Phenotypic variations between affected siblings with ataxia-telangiectasia: ataxia-telangiectasia in Japan.

Author information

1
Department of Pediatrics and Developmental Biology, Tokyo Medical and Dental University Graduate School of Medical and Dental Sciences, 1-5-45 Yushima, Bunkyo-ku, Tokyo, 113-8519, Japan. tmorio.ped@tmd.ac.jp.
2
Department of Pediatrics and Developmental Biology, Tokyo Medical and Dental University Graduate School of Medical and Dental Sciences, 1-5-45 Yushima, Bunkyo-ku, Tokyo, 113-8519, Japan.
3
Department of Infectious Diseases, National Research Institute for Child Health and Development, Tokyo, Japan.
4
Department of Pediatrics, Toyama University School of Medicine, Toyama, Japan.
5
Department of Experimental Oncology, Istituto Nazionale Tumori, Milan, Italy.
6
Department of Pathology and Laboratory Medicine, David Geffen School of Medicine, University of California, Los Angeles, CA, USA.

Abstract

A nationwide survey was conducted for identifying ataxia-telangiectasia (AT) patients in Japan.
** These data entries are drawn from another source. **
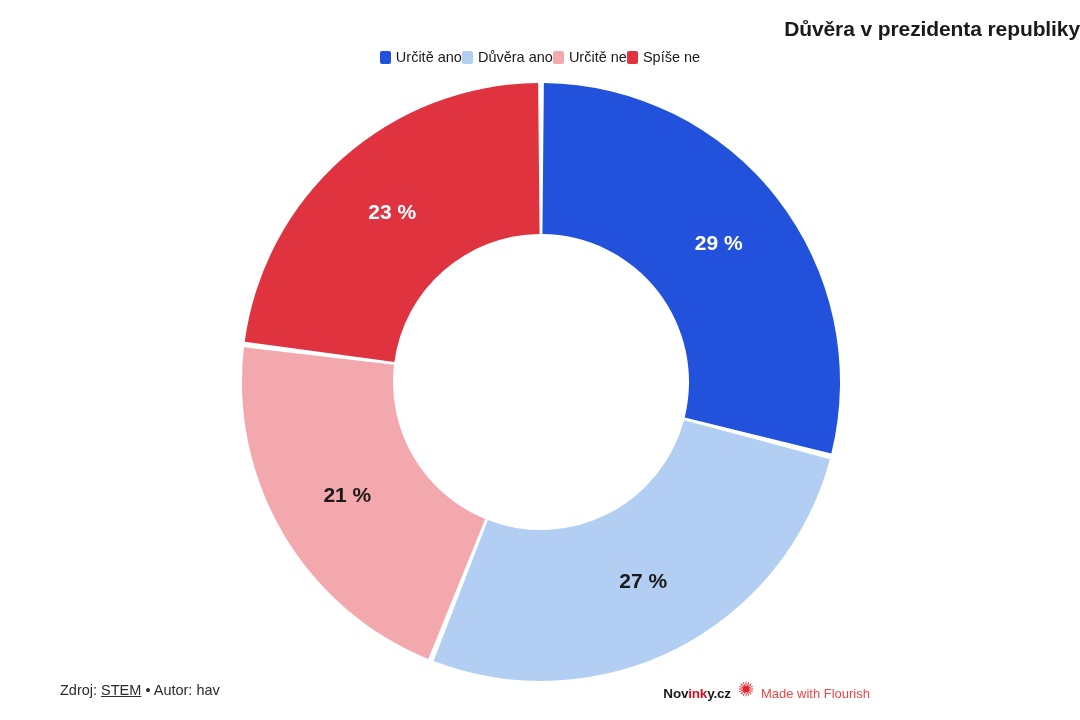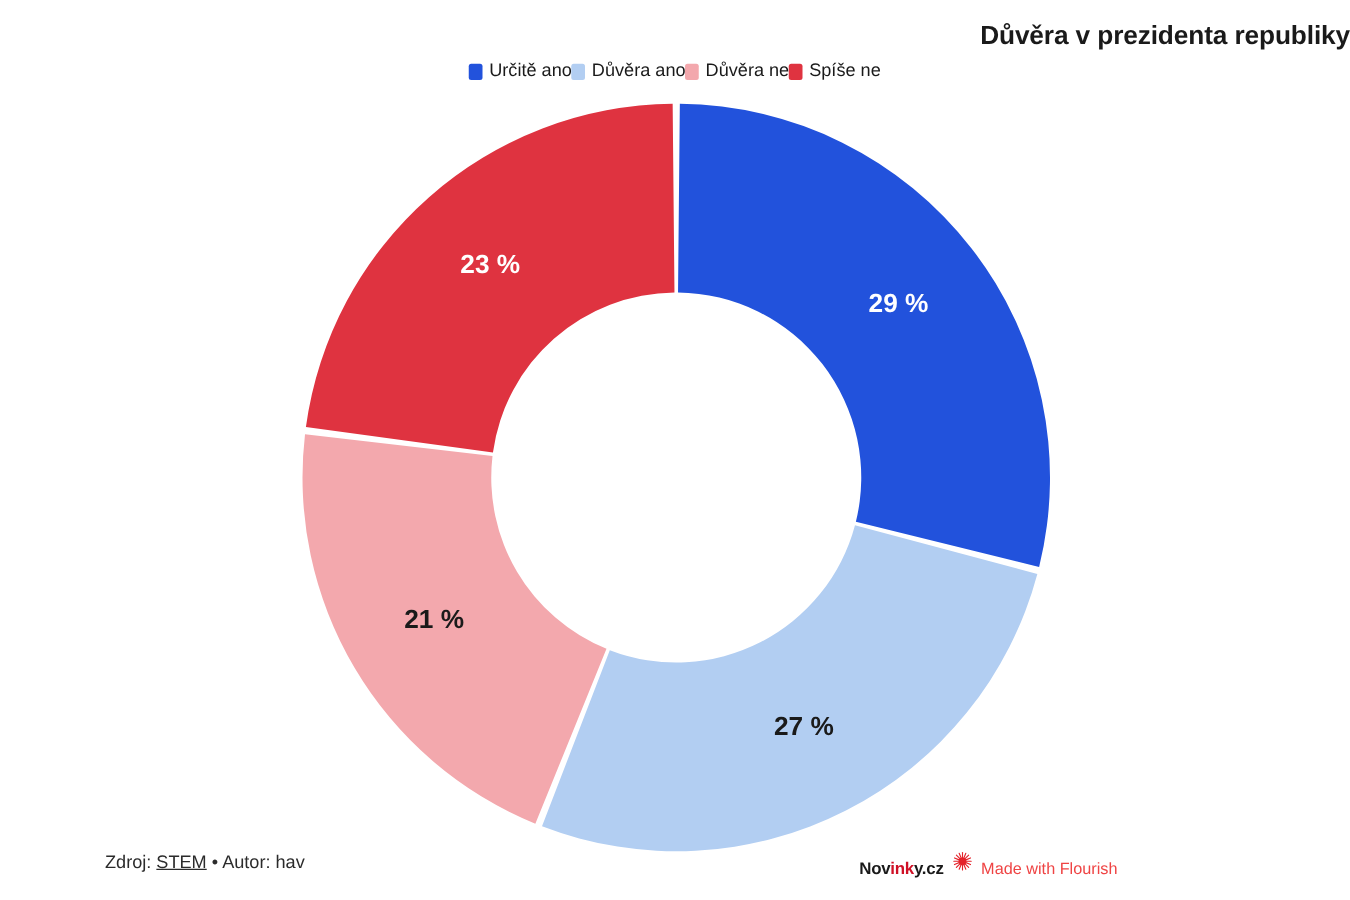--- a/index.html
+++ b/index.html
@@ -140,7 +140,7 @@
       </div>
       <div class="legend-item">
         <span class="legend-swatch" style="background: rgb(243, 168, 173);"></span>
-        <span>Důvěra ne</span>
+        <span>Určitě ne</span>
       </div>
       <div class="legend-item">
         <span class="legend-swatch" style="background: rgb(223, 51, 64);"></span>

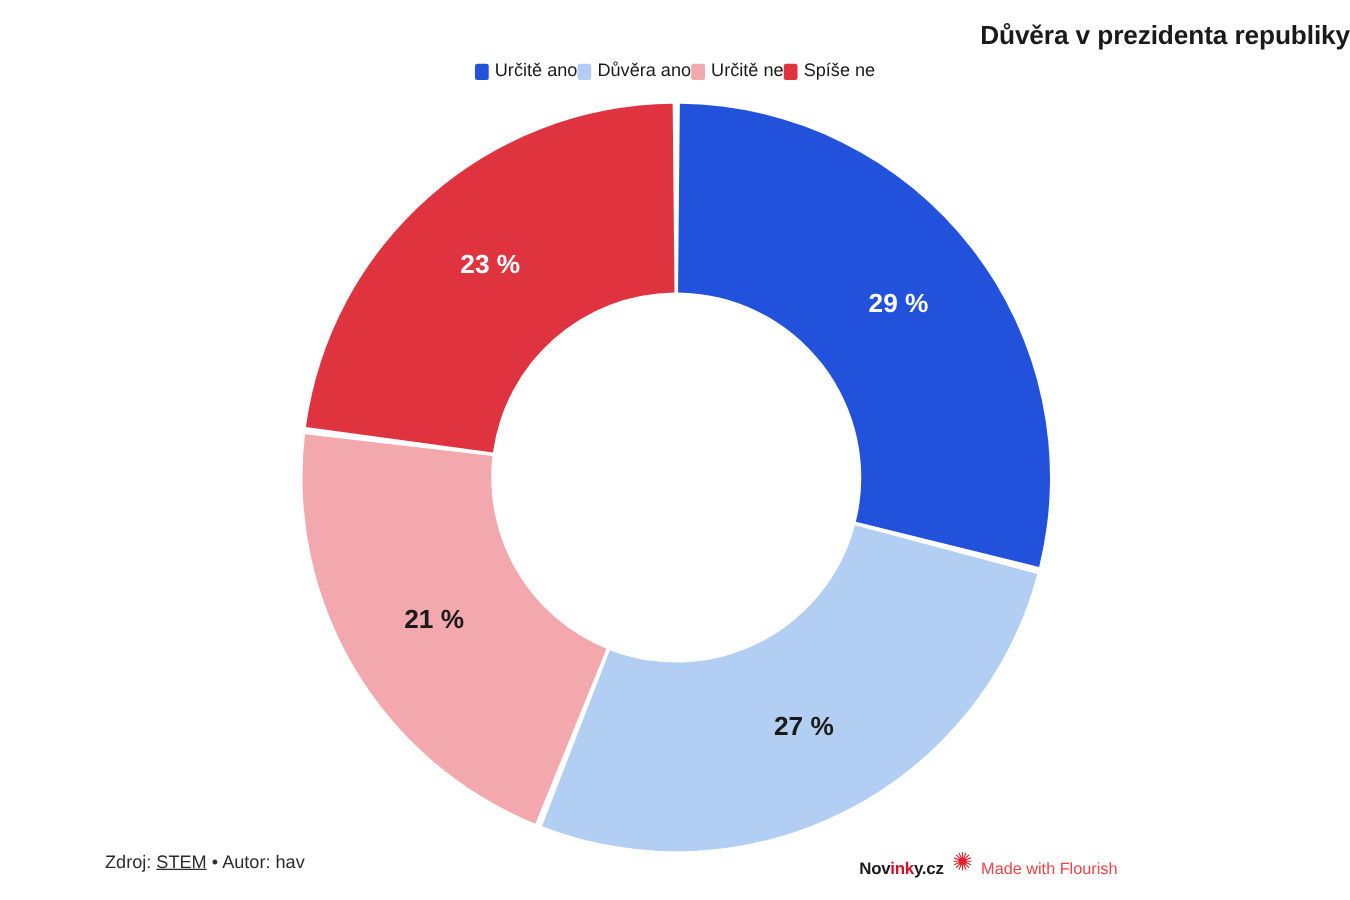--- a/index.html
+++ b/index.html
@@ -86,7 +86,6 @@
     bottom: 0;
     width: 892px;
     height: 44px;
-    margin-left: 24px;
   }
   #source-note {
     position: absolute;

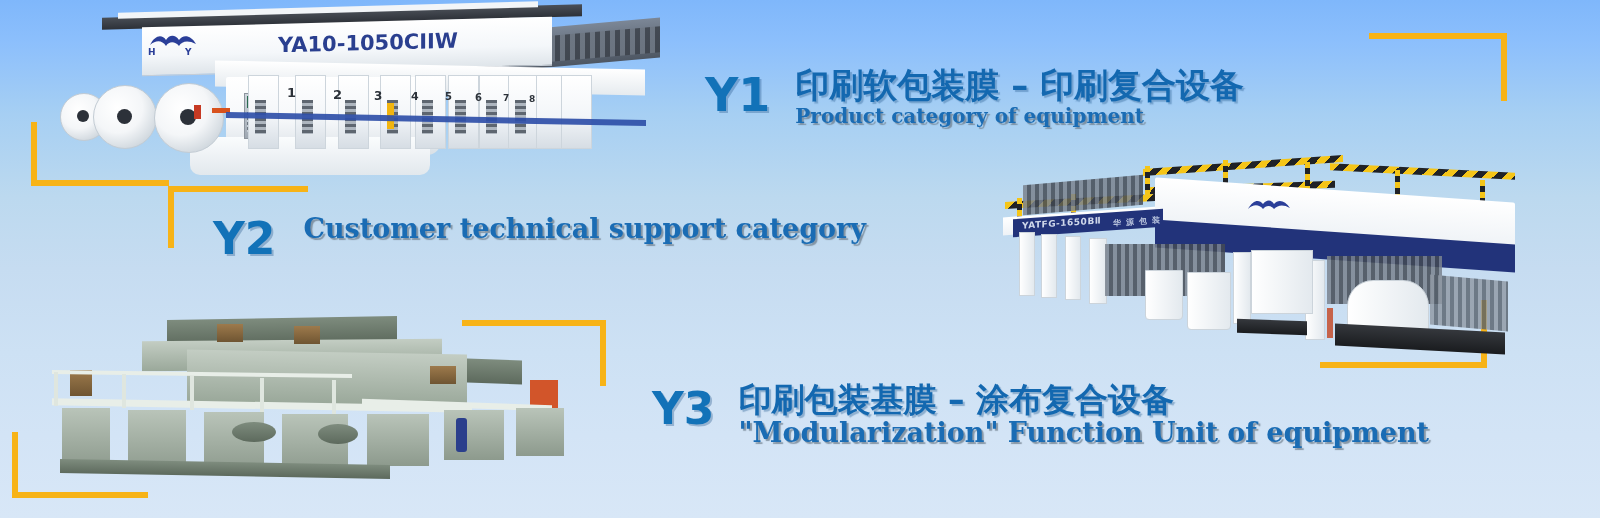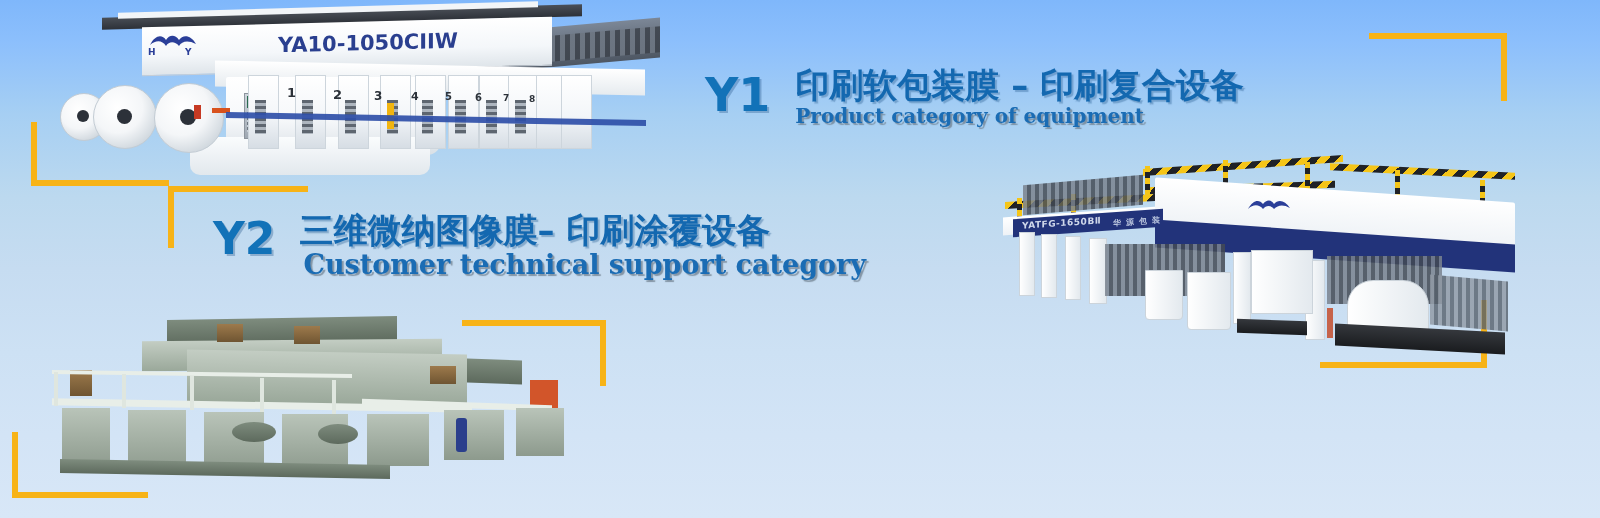--- a/index.html
+++ b/index.html
@@ -327,7 +327,6 @@
   <div class="group" style="left:213px; top:213px;">
     <div class="ycode" style="font-size:44px; margin-right:24px; margin-top:4px;">Y2</div>
     <div class="titles">
-      <div class="cn" style="font-size:34px;">三维微纳图像膜– 印刷涂覆设备</div>
       <div class="en" style="font-size:27px; margin-top:2px; margin-left:4px;">Customer technical support category</div>
     </div>
   </div>

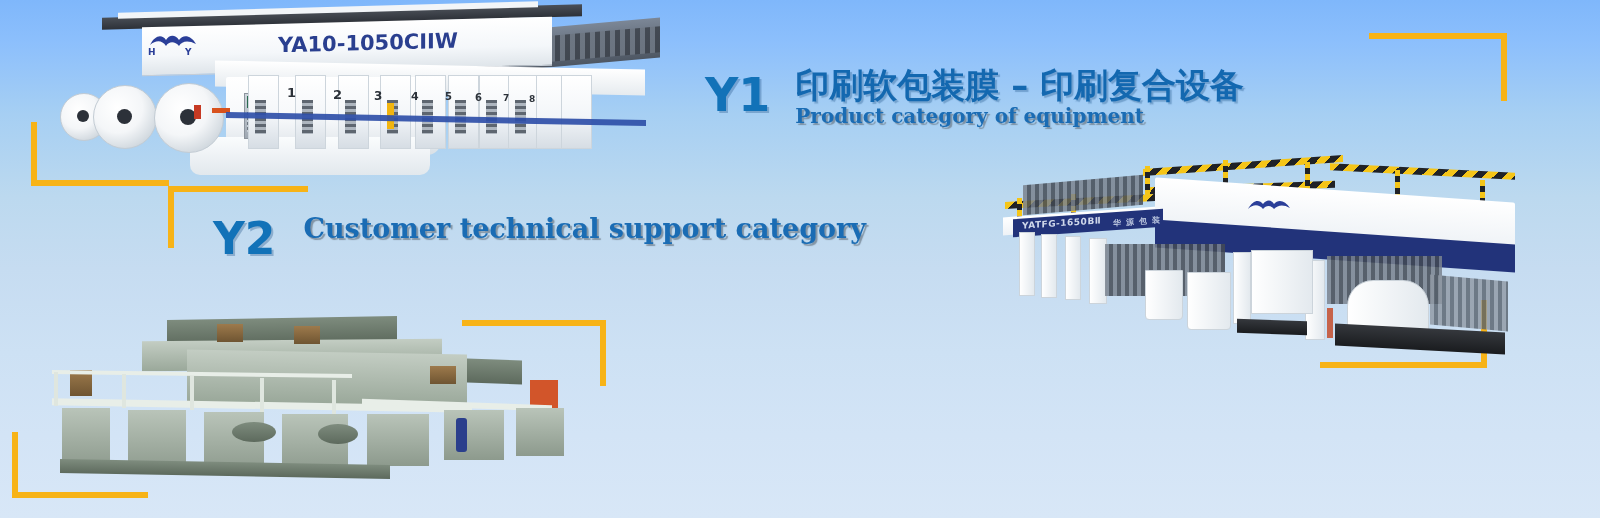--- a/index.html
+++ b/index.html
@@ -331,6 +331,13 @@
     </div>
   </div>
 
+  <div class="group" style="left:652px; top:383px;">
+    <div class="ycode" style="font-size:44px; margin-right:24px; margin-top:4px;">Y3</div>
+    <div class="titles">
+      <div class="cn" style="font-size:33px;">印刷包装基膜  –   涂布复合设备</div>
+      <div class="en" style="font-size:27px; margin-top:1px;">"Modularization" Function Unit of equipment</div>
+    </div>
+  </div>
 
 </div>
Eighty-nine patients were diagnosed between 1971 and 2006. Detailed clinical and laboratory data of 64 patients including affected siblings were collected. Analyses focused on malignancy, therapy-related toxicity, infection, and hematological/immunological parameters. The phenotypic variability of AT was assessed by comparing 26 affected siblings from 13 families. Malignancy developed in 22% of the cases and was associated with a high rate of severe therapy-related complications: chemotherapy-related cardiac toxicity in 2 children, and severe hemorrhagic cystitis requiring surgery in 2 patients. The frequency of serious viral infections correlated with the T cell count. Hypogammaglobulinemia with hyper-IgM (HIGM) was recorded in 5 patients, and 3 patients developed panhypogammaglobulinemia. Differences in immunological parameters were noted in siblings. Four patients showed an HIGM phenotype, in contrast to their siblings with normal IgG and IgM levels. The patients with HIGM phenotype showed reduced levels of TRECs and CD27+CD20+ memory B cells. The findings suggest that hitherto unidentified modifier genes or exogenous environmental factors can influence the overall immune responses. Our data along with future prospective study will lead to better understanding of the hematological/immunological phenotypes and to better care of the patients.

PMID:
19705055
DOI:
10.1007/s12185-009-0408-0
[Indexed for MEDLINE]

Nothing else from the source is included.